Une touche de souvenirs, un rien de nostalgie et une histoire vraie se sont emparés de la plume de Jean-Luc Coatalem. Il est dit, dans la postface du fils du fakir, que l’histoire est librement inspirée du fakir Ben Ghou Rey (1931-1990), alias Léon Goubet, artiste français qui s’installa avec son épouse et son fils Jean-Luc (encore un), dit Lucas, dans le Paraguay des années 80, afin de « goûter une retraite bien méritée ». Le fakir imaginé par Coatalem, Arturo Solidor, alias Gibert Guénec, arrivé à la croisée de deux âges, est animé du même besoin d’évasion. Il transmet à son fils, Paille, cette âme des derniers aventuriers des temps modernes. San Theodoro, terre de rêves les plus fous, coincée entre le Brésil et l’Argentine, devient le creuset de leurs ambitions d’hommes libres.

Et puis, il y a les autres, modérément idéalistes, modérément rêveurs, qui s’engagent dans la même aventure avec un enthousiasme suspect. L’euphorie des premiers pas se change peu à peu en un chemin de désolation. Le fakir « retraité » doit à nouveau donner de sa personne pour y croire encore… et vaincre une peur désormais incontrôlable pour les lames et autres instruments de torture dignes de rivaliser avec l’hypnose de ces professionnels de la douleur, comme un dompteur qui retrouve ses fauves après des années et qui doit les défier sans que son appréhension transparaisse.
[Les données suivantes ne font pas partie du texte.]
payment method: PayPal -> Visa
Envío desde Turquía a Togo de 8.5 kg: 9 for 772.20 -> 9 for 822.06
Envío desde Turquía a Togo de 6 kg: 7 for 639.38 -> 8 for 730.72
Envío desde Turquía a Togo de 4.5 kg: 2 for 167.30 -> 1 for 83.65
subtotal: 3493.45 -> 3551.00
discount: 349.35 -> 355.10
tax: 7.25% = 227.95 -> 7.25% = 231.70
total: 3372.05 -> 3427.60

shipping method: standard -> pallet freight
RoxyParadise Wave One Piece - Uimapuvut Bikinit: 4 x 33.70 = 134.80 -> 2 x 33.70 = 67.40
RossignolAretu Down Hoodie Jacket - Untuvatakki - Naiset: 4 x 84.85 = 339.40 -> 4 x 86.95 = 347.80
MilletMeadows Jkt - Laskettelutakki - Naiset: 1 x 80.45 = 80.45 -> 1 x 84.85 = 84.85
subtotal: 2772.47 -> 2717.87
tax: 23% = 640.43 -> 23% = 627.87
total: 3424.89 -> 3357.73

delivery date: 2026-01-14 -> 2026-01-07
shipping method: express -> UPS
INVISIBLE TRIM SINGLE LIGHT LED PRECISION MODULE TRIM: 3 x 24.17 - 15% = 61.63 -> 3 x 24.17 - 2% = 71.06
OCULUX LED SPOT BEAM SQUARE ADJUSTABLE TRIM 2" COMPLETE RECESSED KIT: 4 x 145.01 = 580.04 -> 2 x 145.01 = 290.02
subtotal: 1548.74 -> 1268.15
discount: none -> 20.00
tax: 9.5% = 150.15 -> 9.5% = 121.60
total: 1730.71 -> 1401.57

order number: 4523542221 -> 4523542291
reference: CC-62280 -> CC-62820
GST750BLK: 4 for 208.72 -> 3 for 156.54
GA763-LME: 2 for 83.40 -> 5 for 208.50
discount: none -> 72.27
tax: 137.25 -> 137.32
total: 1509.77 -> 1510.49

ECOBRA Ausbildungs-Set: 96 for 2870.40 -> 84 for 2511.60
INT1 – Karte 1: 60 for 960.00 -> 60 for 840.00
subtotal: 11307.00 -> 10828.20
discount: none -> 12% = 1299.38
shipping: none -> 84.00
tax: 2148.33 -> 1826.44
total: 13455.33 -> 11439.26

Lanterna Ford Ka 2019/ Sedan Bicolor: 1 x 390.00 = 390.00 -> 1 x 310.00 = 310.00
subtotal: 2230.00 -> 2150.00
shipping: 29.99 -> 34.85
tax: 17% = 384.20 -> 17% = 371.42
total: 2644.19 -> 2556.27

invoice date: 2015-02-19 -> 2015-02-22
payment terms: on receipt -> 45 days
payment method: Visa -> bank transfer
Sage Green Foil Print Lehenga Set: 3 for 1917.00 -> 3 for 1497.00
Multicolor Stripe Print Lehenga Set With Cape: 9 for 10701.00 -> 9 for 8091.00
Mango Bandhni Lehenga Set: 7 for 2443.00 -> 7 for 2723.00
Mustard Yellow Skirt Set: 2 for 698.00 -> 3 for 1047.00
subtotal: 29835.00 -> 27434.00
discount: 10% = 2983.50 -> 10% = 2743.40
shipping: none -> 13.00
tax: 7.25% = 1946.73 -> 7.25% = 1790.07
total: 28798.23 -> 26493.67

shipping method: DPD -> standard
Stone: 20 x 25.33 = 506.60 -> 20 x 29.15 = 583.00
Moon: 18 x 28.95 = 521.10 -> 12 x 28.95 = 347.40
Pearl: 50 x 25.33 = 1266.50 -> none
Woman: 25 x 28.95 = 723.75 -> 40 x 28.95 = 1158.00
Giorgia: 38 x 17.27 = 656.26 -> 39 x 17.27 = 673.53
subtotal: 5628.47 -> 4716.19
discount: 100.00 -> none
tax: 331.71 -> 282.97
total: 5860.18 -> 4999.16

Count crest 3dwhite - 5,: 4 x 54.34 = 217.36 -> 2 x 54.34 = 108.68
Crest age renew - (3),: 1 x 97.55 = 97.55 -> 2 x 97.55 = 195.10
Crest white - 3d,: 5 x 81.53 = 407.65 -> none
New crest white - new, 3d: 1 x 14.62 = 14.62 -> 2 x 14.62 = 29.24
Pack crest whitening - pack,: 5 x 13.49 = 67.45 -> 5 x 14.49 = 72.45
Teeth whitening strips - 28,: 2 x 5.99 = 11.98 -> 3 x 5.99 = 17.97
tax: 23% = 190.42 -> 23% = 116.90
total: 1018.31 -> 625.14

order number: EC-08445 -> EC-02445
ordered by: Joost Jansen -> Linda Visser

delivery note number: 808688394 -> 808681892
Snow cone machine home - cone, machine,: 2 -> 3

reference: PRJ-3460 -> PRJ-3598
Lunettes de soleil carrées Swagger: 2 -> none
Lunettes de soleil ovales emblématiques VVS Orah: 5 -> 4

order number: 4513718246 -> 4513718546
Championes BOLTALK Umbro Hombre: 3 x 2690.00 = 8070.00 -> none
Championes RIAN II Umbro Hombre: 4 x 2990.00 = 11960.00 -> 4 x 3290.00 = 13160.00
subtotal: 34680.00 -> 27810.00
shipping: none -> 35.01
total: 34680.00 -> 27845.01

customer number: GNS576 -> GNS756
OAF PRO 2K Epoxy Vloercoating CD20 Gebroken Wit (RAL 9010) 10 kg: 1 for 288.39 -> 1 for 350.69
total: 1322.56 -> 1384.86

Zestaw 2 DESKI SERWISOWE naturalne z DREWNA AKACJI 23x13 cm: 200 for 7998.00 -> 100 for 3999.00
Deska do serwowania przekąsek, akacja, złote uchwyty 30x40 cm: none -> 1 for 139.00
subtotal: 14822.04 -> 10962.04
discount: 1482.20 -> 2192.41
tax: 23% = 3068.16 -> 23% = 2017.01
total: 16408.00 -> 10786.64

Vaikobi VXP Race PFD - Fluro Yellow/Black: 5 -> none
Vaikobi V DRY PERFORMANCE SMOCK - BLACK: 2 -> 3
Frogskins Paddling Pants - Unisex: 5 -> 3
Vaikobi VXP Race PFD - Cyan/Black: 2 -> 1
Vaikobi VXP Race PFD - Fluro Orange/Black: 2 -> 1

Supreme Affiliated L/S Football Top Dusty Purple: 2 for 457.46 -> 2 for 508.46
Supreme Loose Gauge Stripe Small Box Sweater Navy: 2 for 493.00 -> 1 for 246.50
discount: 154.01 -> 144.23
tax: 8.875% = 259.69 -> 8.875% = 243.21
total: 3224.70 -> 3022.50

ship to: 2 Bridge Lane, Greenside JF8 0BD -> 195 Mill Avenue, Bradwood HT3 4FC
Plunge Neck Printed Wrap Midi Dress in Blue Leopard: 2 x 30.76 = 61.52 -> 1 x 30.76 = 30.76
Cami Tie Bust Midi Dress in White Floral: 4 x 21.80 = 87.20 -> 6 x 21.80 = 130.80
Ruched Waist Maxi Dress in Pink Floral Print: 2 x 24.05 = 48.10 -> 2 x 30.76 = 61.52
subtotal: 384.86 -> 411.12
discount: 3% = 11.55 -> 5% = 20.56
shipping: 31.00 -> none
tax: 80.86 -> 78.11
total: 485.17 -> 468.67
L’histoire émouvante et tragique d’un père et de son fils est teintée de drames individuels. Il y a ceux qui se battent, ceux qui abandonnent la partie lorsqu’elle les dépasse, ceux qui s’acharnent sur des proies agonisantes, parce qu’ils n’ont rien d’autre à se mettre sous la dent. Dans une nature hostile, dans un contexte saturé de tous les vices d’un peuple dégénéré, deux héros à l’âme pure et parfois candide, nous racontent une tragédie humaine teintée d’une poésie désespérée.